Data for analysis START
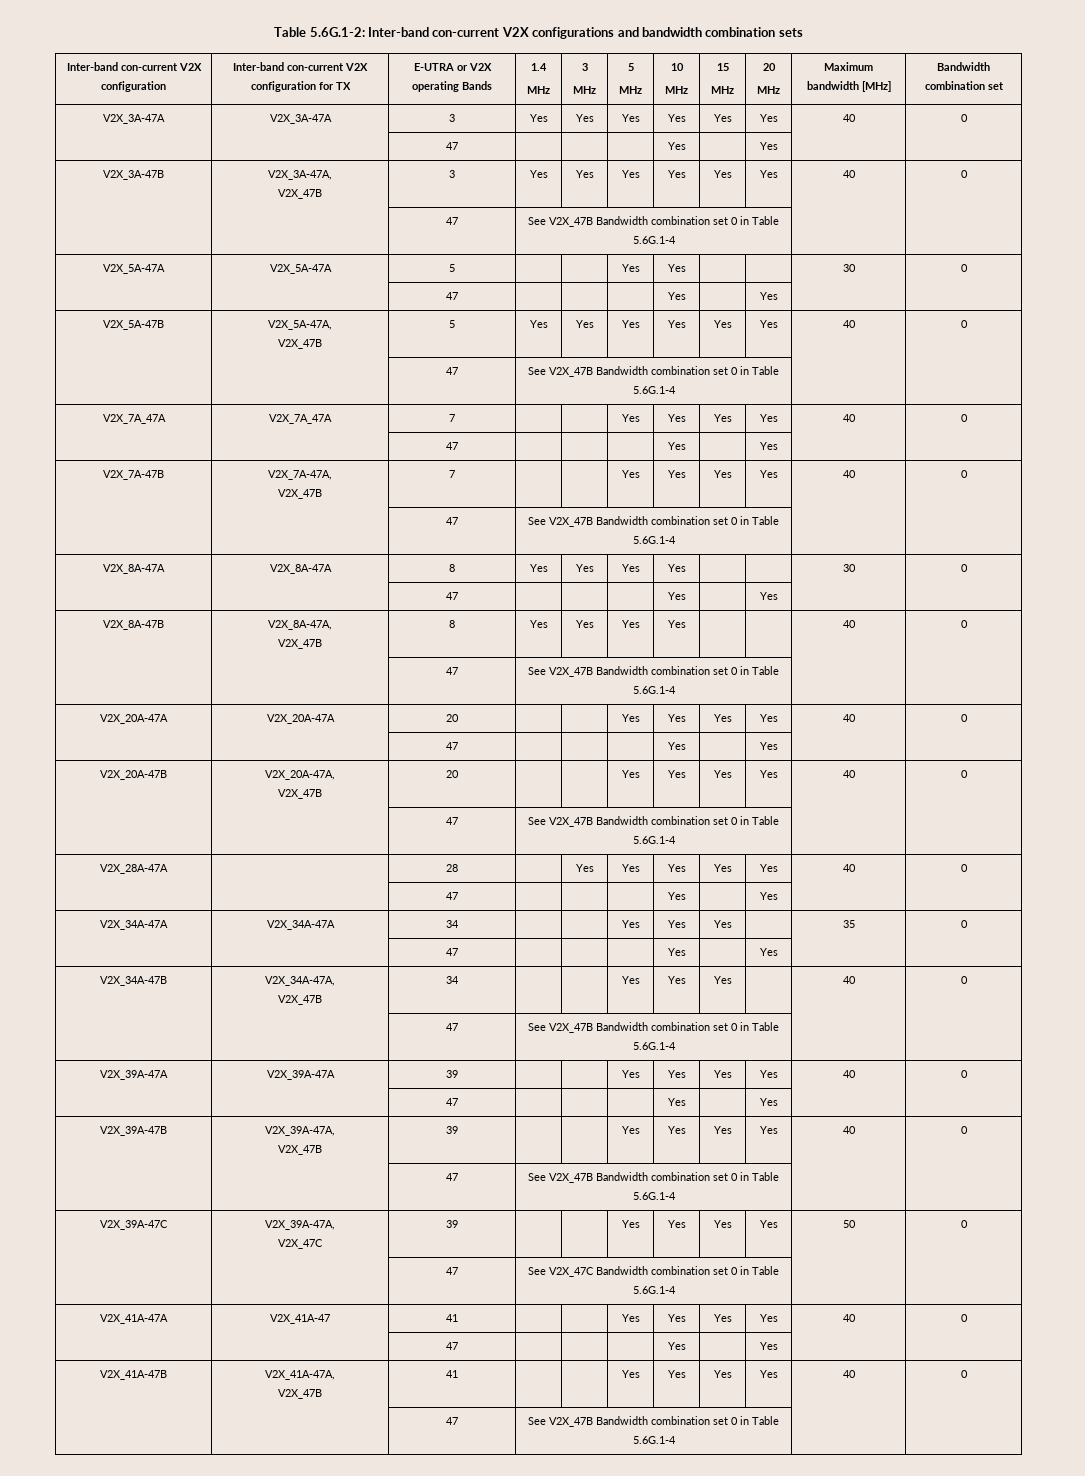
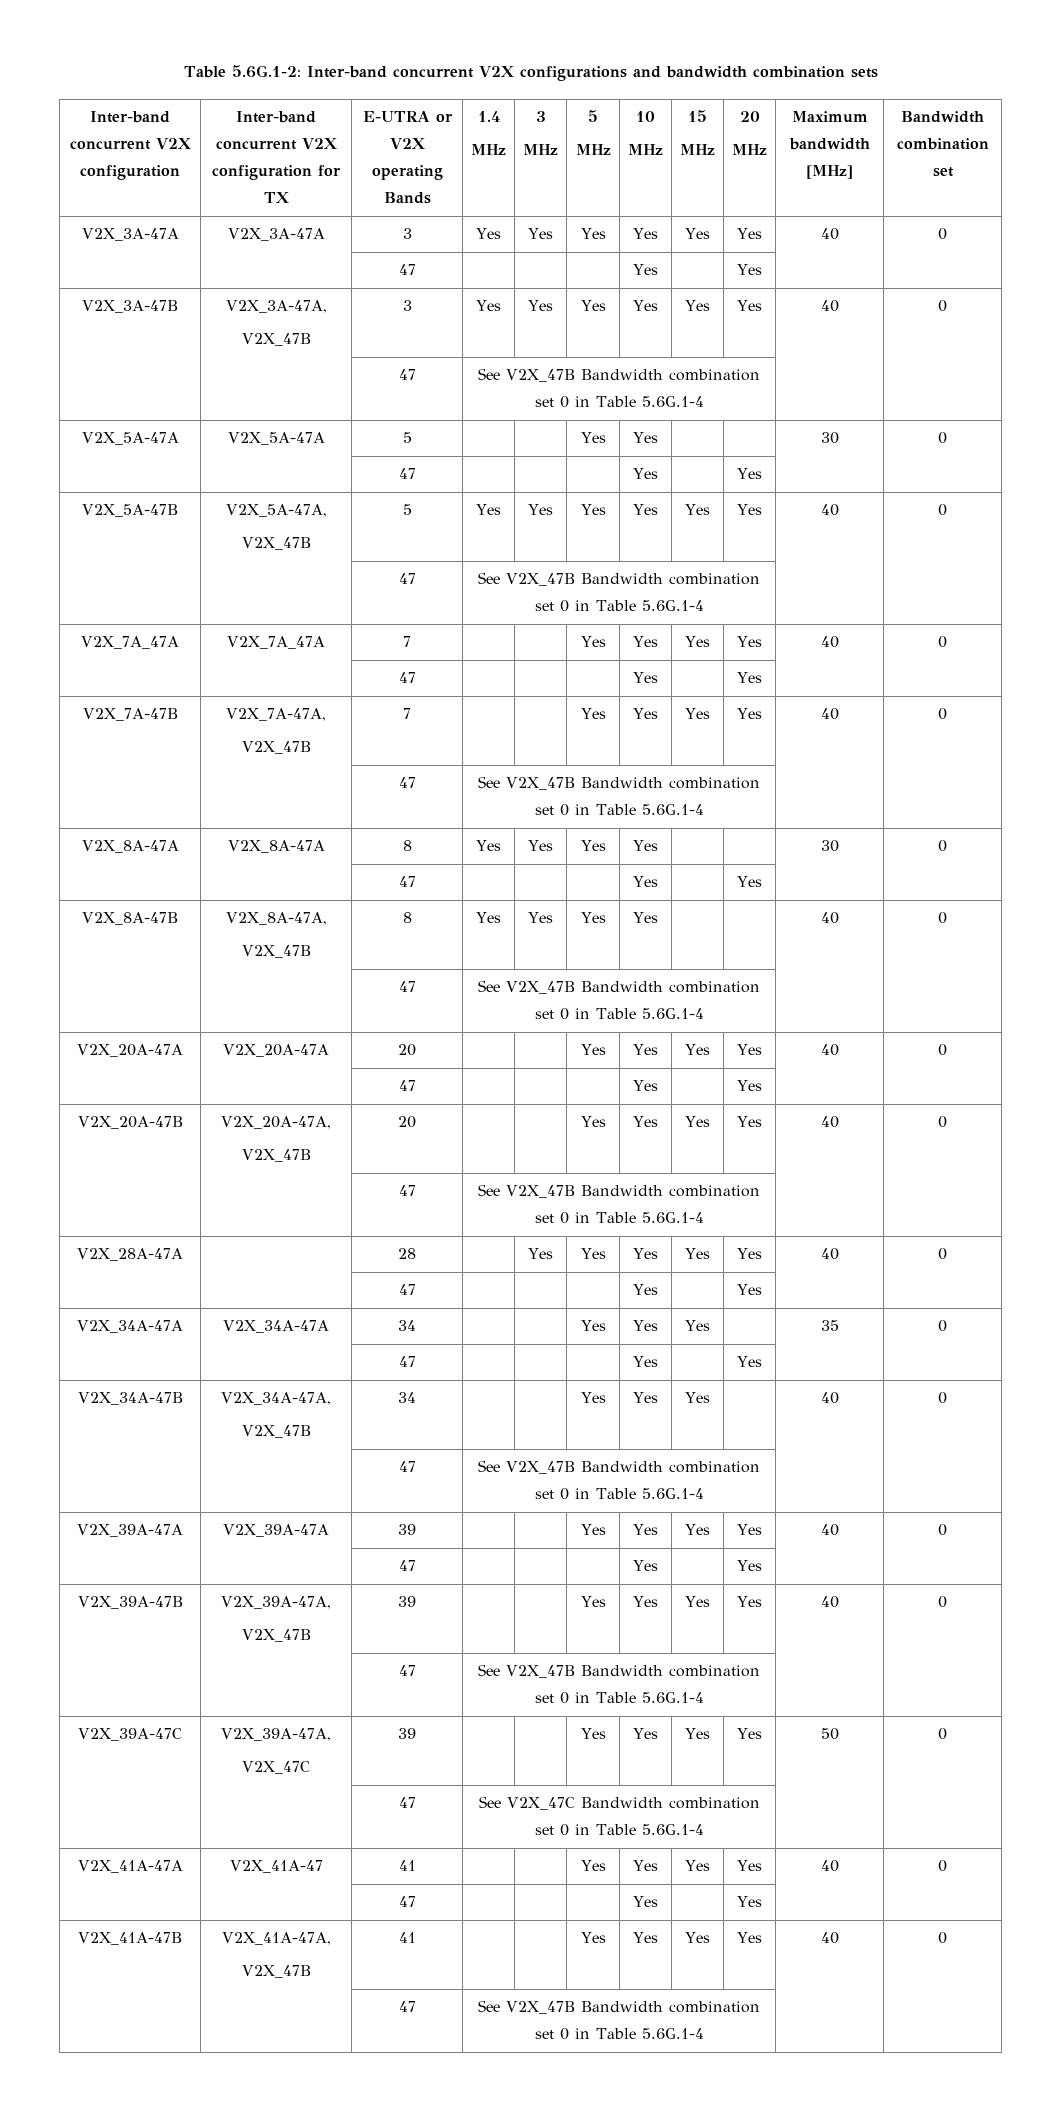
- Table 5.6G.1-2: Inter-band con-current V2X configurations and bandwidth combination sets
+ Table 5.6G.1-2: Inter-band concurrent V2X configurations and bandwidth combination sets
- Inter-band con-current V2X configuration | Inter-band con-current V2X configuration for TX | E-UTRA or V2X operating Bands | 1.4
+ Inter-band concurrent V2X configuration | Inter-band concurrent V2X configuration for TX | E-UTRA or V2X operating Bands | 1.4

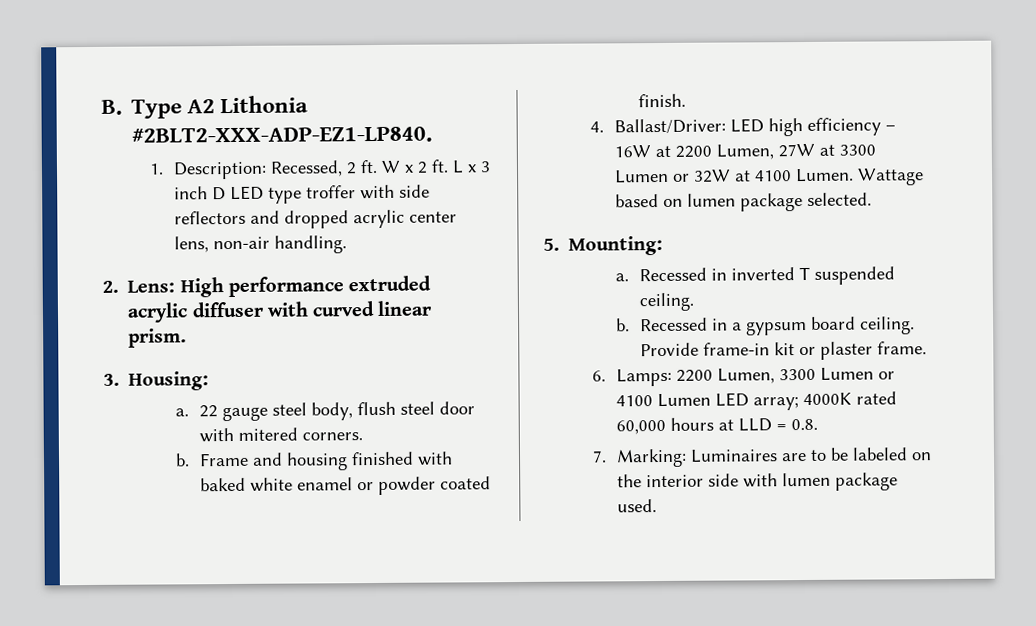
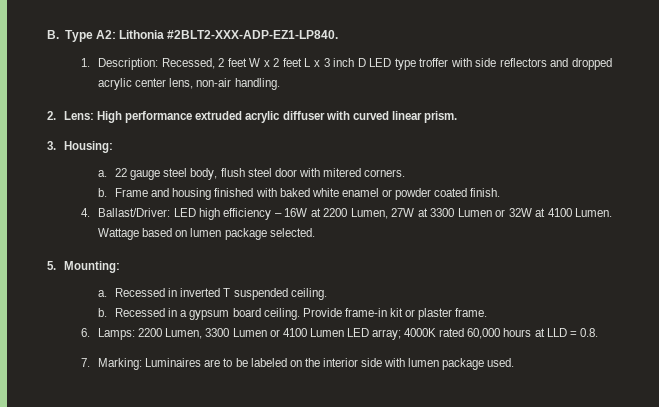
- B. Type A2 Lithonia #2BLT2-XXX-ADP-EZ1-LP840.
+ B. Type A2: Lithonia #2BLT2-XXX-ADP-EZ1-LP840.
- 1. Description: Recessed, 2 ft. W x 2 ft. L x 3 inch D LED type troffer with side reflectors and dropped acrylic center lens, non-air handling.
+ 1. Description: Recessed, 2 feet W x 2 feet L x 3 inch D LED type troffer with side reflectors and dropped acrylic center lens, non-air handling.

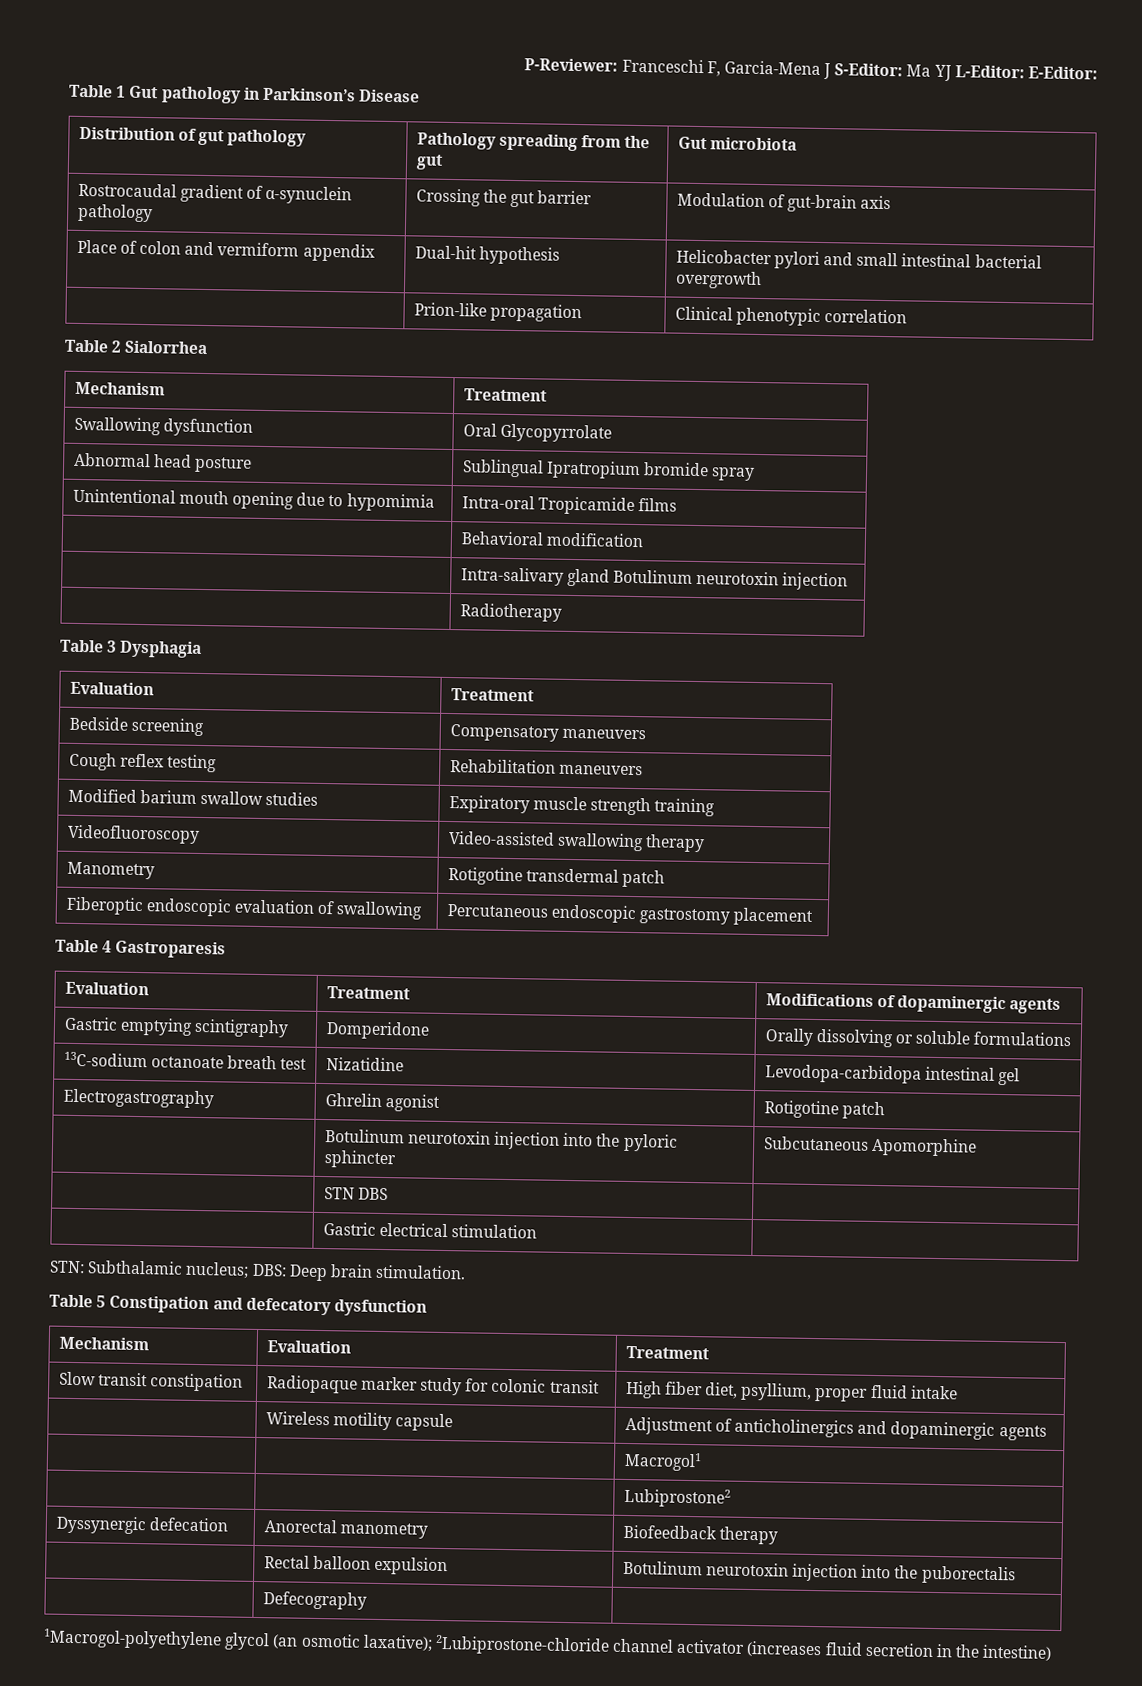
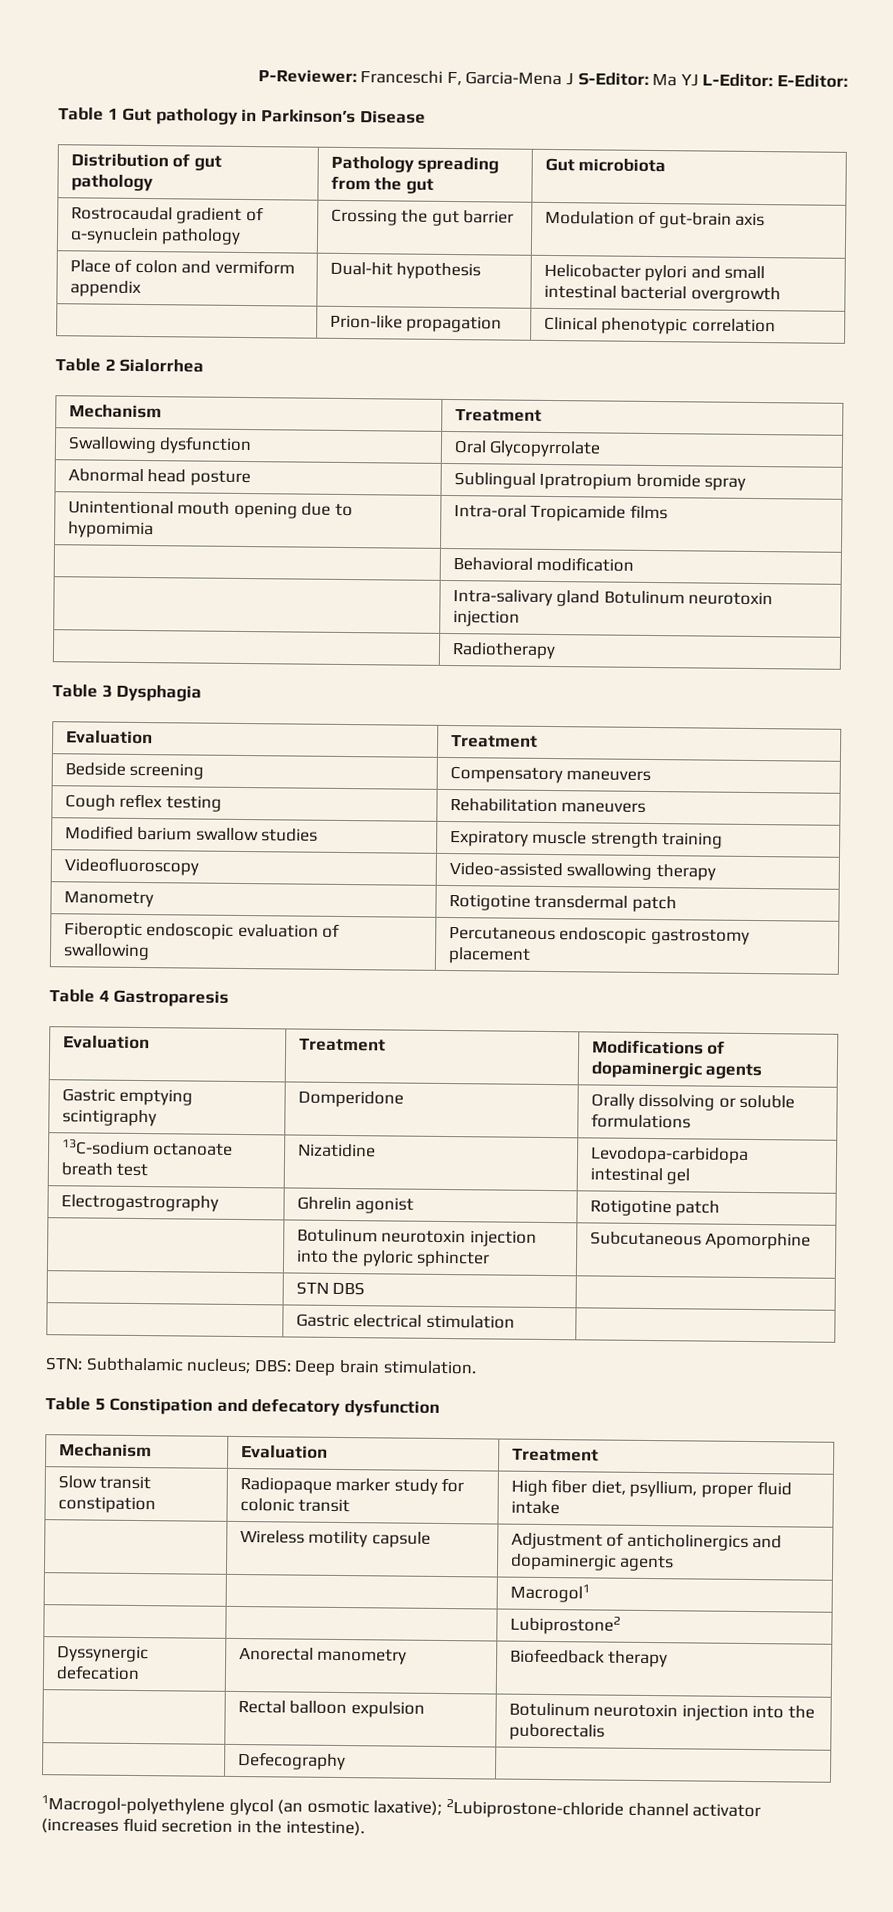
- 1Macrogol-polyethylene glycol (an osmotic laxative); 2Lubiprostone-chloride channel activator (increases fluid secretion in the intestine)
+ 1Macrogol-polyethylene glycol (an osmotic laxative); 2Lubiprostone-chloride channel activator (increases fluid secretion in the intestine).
Data for analysis END
■ **Assignment**
With the pictures removed, write out exactly the lines from the line containing "A2: Lithonia #2BLT2-XXX-ADP-EZ1-LP840." through the last line of the material above, both included.

■ **Answer below**
+ B. Type A2: Lithonia #2BLT2-XXX-ADP-EZ1-LP840.
- 1. Description: Recessed, 2 ft. W x 2 ft. L x 3 inch D LED type troffer with side reflectors and dropped acrylic center lens, non-air handling.
+ 1. Description: Recessed, 2 feet W x 2 feet L x 3 inch D LED type troffer with side reflectors and dropped acrylic center lens, non-air handling.

- 1Macrogol-polyethylene glycol (an osmotic laxative); 2Lubiprostone-chloride channel activator (increases fluid secretion in the intestine)
+ 1Macrogol-polyethylene glycol (an osmotic laxative); 2Lubiprostone-chloride channel activator (increases fluid secretion in the intestine).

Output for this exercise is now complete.